Едва переступив порог общежития, Лиля сразу же наткнулась на Ляльку, которая, заглянув в её обезумевшие глаза, поняла всё без лишних слов. Притянув подругу к себе и нежно обняв её за плечи, тихонько проворковала:

– Всегда что-нибудь бывает первый раз, поэтому не устраивай мне здесь панихиду, не грустить, а радоваться надо. Тебя же, надо понимать, не изнасиловали в тёмном подъезде и ты же, если называть вещи своими именами, отдалась не первому попавшемуся прохожему, а любимому человеку.

– А что же будет, если Виктор на мне не женится, – сквозь, снова навернувшиеся, слёзы прошептала Лиля, – как я тогда посмотрю в глаза своему будущему мужу.

– Ещё как посмотришь, – воскликнула Лялька, – на этот счёт у меня нет никаких сомнений потому, что именно Виктор и будет твоим мужем.

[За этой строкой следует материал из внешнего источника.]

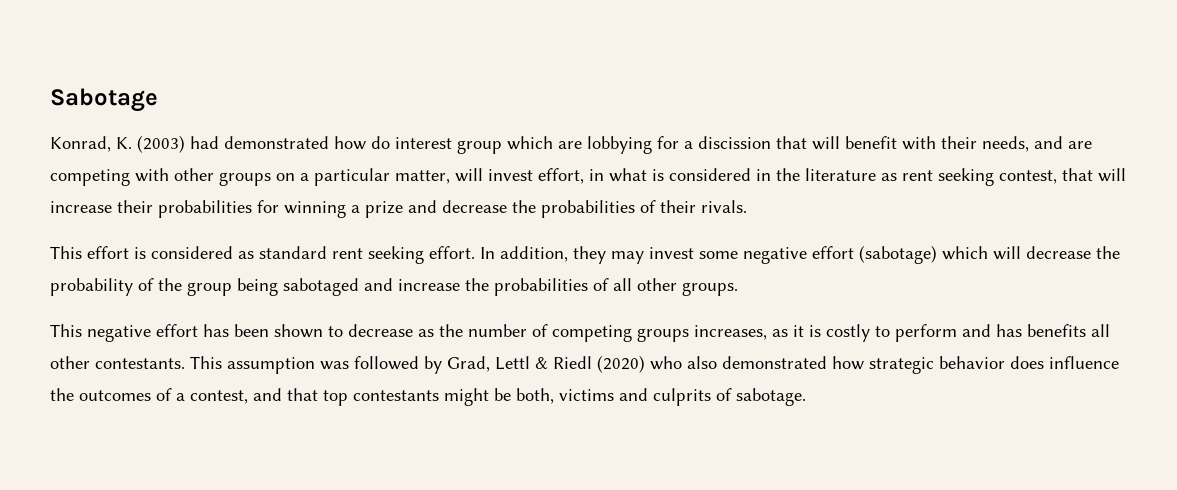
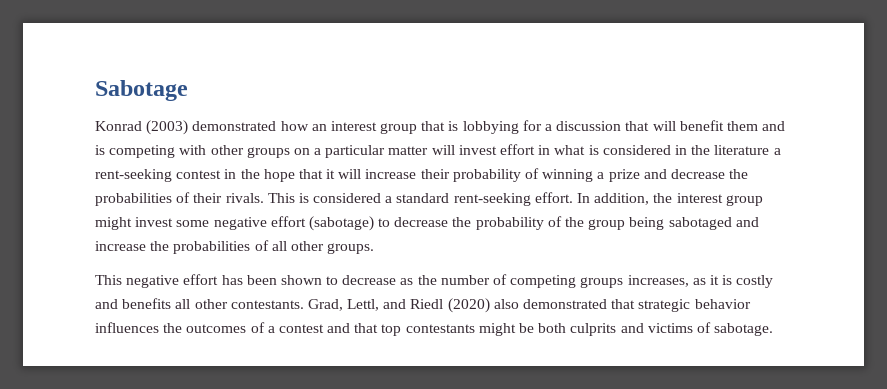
- Konrad, K. (2003) had demonstrated how do interest group which are lobbying for a discission that will benefit with their needs, and are competing with other groups on a particular matter, will invest effort, in what is considered in the literature as rent seeking contest, that will increase their probabilities for winning a prize and decrease the probabilities of their rivals.
- This effort is considered as standard rent seeking effort. In addition, they may invest some negative effort (sabotage) which will decrease the probability of the group being sabotaged and increase the probabilities of all other groups.
+ Konrad (2003) demonstrated how an interest group that is lobbying for a discussion that will benefit them and is competing with other groups on a particular matter will invest effort in what is considered in the literature a rent-seeking contest in the hope that it will increase their probability of winning a prize and decrease the probabilities of their rivals. This is considered a standard rent-seeking effort. In addition, the interest group might invest some negative effort (sabotage) to decrease the probability of the group being sabotaged and increase the probabilities of all other groups.
- This negative effort has been shown to decrease as the number of competing groups increases, as it is costly to perform and has benefits all other contestants. This assumption was followed by Grad, Lettl & Riedl (2020) who also demonstrated how strategic behavior does influence the outcomes of a contest, and that top contestants might be both, victims and culprits of sabotage.
+ This negative effort has been shown to decrease as the number of competing groups increases, as it is costly and benefits all other contestants. Grad, Lettl, and Riedl (2020) also demonstrated that strategic behavior influences the outcomes of a contest and that top contestants might be both culprits and victims of sabotage.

Подруга успокоила Лилю, её слова, как нельзя, кстати, бальзамом проложили анестезирующую тропку к её неуравновешенному состоянию, впервые за этот день на её лице появилась лучезарная улыбка, которая озаряла всех, мимо проходящих. Она тихо проговаривала сама себе:

– Я счастлива, я уже не девочка, а настоящая женщина, я люблю Виктора, а он любит меня. Разве это не повод быть блаженной и благополучной и радоваться этим солнечным сентябрьским бликам после затяжного ненастья.

С этой исцеляющей и оптимистической установкой Лиля встрепенулась, сделала глубокий вдох и начала упаковывать вещи для переезда в новое общежитие.